The political grapes were sour for Mr. Rigby; a prophet of evil, he
preached only mortification and repentance and despair to his late
colleagues. It was the only satisfaction left Mr. Rigby, except assuring
the Duke that the finest pictures in his gallery were copies, and
recommending him to pull down Beaumanoir, and rebuild it on a design
with which Mr. Rigby would furnish him.

The battue and the banquet were over; the ladies had withdrawn; and the
butler placed fresh claret on the table.

'And you really think you could give us a majority, Tadpole?' said the
Duke.

Mr. Tadpole, with some ceremony, took a memorandum-book out of his
pocket, amid the smiles and the faint well-bred merriment of his
friends.

'Tadpole is nothing without his book,' whispered Lord Fitz-Booby.

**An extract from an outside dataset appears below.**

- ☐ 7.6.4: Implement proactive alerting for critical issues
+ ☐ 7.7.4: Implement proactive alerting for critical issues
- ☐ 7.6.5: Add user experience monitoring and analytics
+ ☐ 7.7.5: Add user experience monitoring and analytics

'It is here,' said Mr. Tadpole, emphatically patting his volume, 'a
clear working majority of twenty-two.'

'Near sailing that!' cried the Duke.

'A far better majority than the present Government have,' said Mr.
Tadpole.

'There is nothing like a good small majority,' said Mr. Taper, 'and a
good registration.'

'Ay! register, register, register!' said the Duke. 'Those were immortal
words.'

'I can tell your Grace three far better ones,' said Mr. Tadpole, with a
self-complacent air. 'Object, object, object!'

'You may register, and you may object,' said Mr. Rigby, 'but you will
never get rid of Schedule A and Schedule B.'

'But who could have supposed two years ago that affairs would be in
their present position?' said Mr. Taper, deferentially.

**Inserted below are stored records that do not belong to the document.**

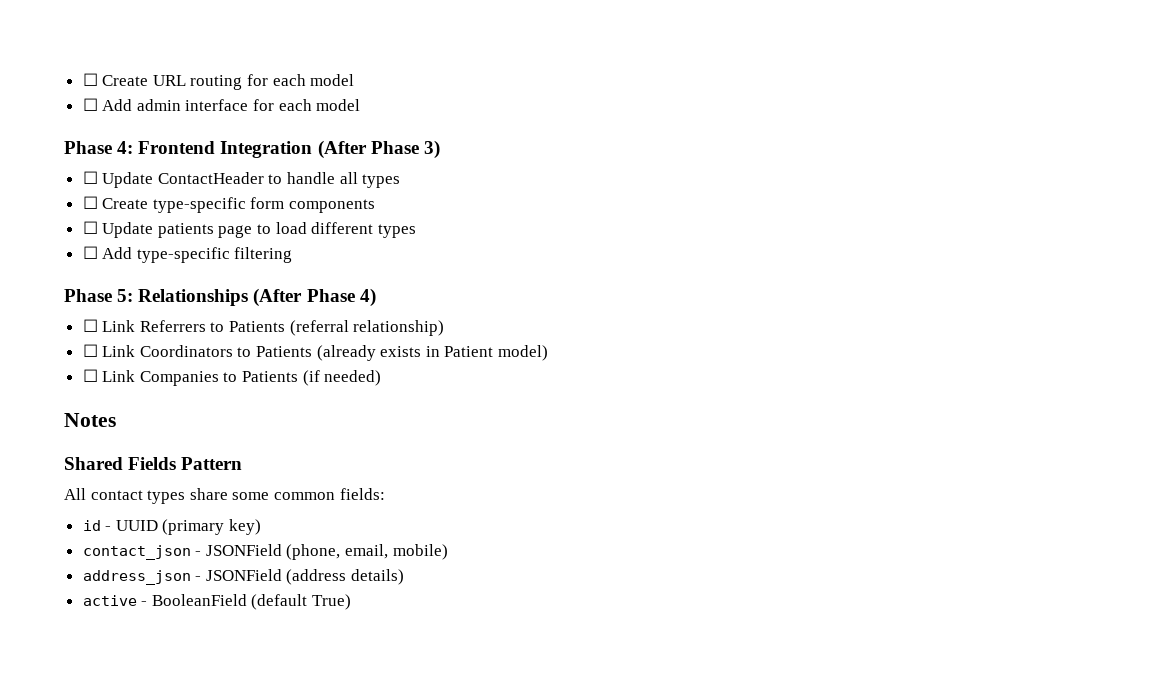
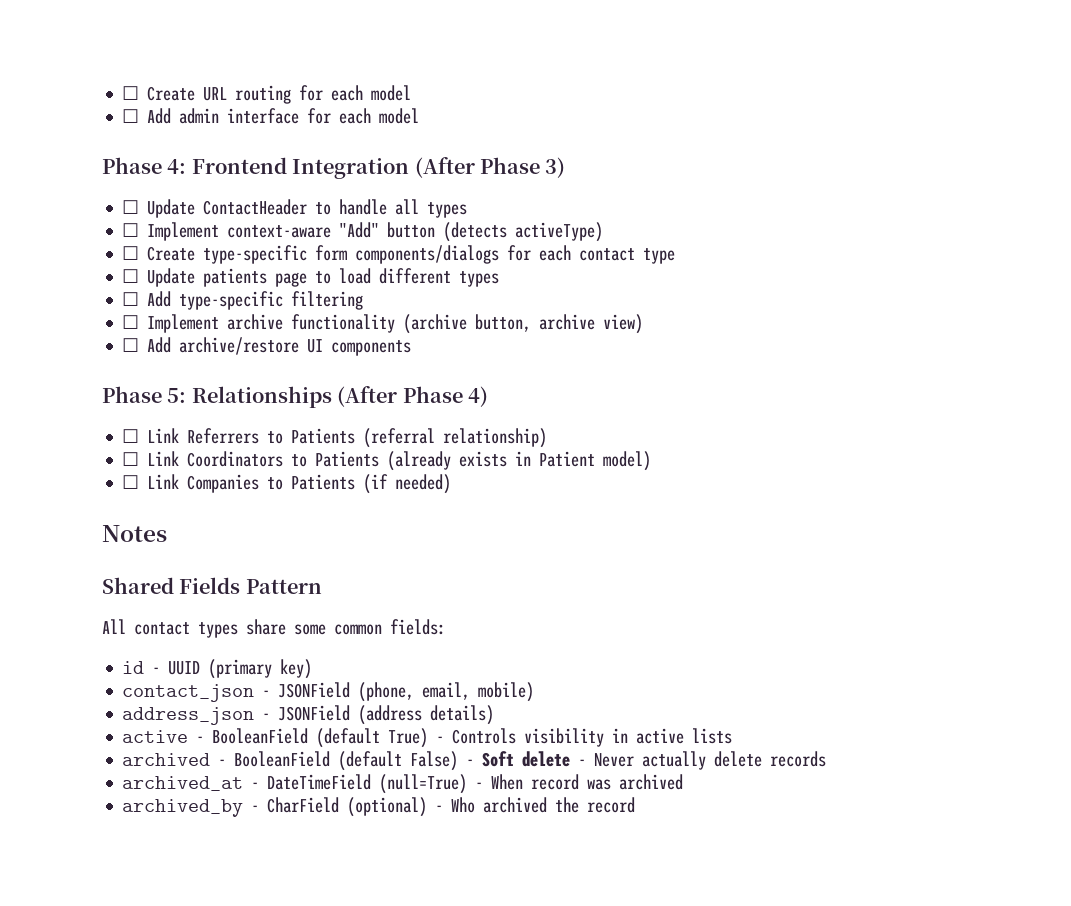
+ ☐ Implement context-aware "Add" button (detects activeType)
- ☐ Create type-specific form components
+ ☐ Create type-specific form components/dialogs for each contact type
+ ☐ Implement archive functionality (archive button, archive view)
+ ☐ Add archive/restore UI components
- active - BooleanField (default True)
+ active - BooleanField (default True) - Controls visibility in active lists
+ archived - BooleanField (default False) - Soft delete - Never actually delete records
+ archived_at - DateTimeField (null=True) - When record was archived
+ archived_by - CharField (optional) - Who archived the record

'I foretold it,' said Mr. Rigby. 'Every one knows that no government now
can last twelve months.'

'We may make fresh boroughs,' said Taper. 'We have reduced Shabbyton at
the last registration under three hundred.'

'And the Wesleyans!' said Tadpole. 'We never counted on the Wesleyans!'

'I am told these Wesleyans are really a respectable body,' said Lord
Fitz-Booby. 'I believe there is no material difference between their
tenets and those of the Establishment. I never heard of them much till
lately. We have too long confounded them with the mass of Dissenters,
but their conduct at several of the later elections proves that they are
far from being unreasonable and disloyal individuals. When we come in,
something should be done for the Wesleyans, eh, Rigby?'

'All that your Lordship can do for the Wesleyans is what they will very
shortly do for themselves, appropriate a portion of the Church Revenues
to their own use.'

'Nay, nay,' said Mr. Tadpole with a chuckle, 'I don't think we shall
find the Church attacked again in a hurry. I only wish they would try! A
good Church cry before a registration,' he continued, rubbing his hands;
'eh, my Lord, I think that would do.'

'But how are we to turn them out?' said the Duke.

'Ah!' said Mr. Taper, 'that is a great question.'

'What do you think of a repeal of the Malt Tax?' said Lord Fitz-Booby.
'They have been trying it on in - - shire, and I am told it goes down
very well.'

'No repeal of any tax,' said Taper, sincerely shocked, and shaking his
head; 'and the Malt Tax of all others. I am all against that.'

'It is a very good cry though, if there be no other,' said Tadpole.

'I am all for a religious cry,' said Taper. 'It means nothing, and, if
successful, does not interfere with business when we are in.'

'You will have religious cries enough in a short time,' said Mr. Rigby,
rather wearied of any one speaking but himself, and thereat he commenced
a discourse, which was, in fact, one of his 'slashing' articles in petto
on Church Reform, and which abounded in parallels between the present
affairs and those of the reign of Charles I. Tadpole, who did not
pretend to know anything but the state of the registration, and Taper,
whose political reading was confined to an intimate acquaintance with
the Red Book and Beatson's Political Index, which he could repeat
backwards, were silenced. The Duke, who was well instructed and liked
to be talked to, sipped his claret, and was rather amused by Rigby's
lecture, particularly by one or two statements characterised by Rigby's
happy audacity, but which the Duke was too indolent to question. Lord
Fitz-Booby listened with his mouth open, but rather bored. At length,
when there was a momentary pause, he said:

'In my time, the regular thing was to move an amendment on the address.'

'Quite out of the question,' exclaimed Tadpole, with a scoff.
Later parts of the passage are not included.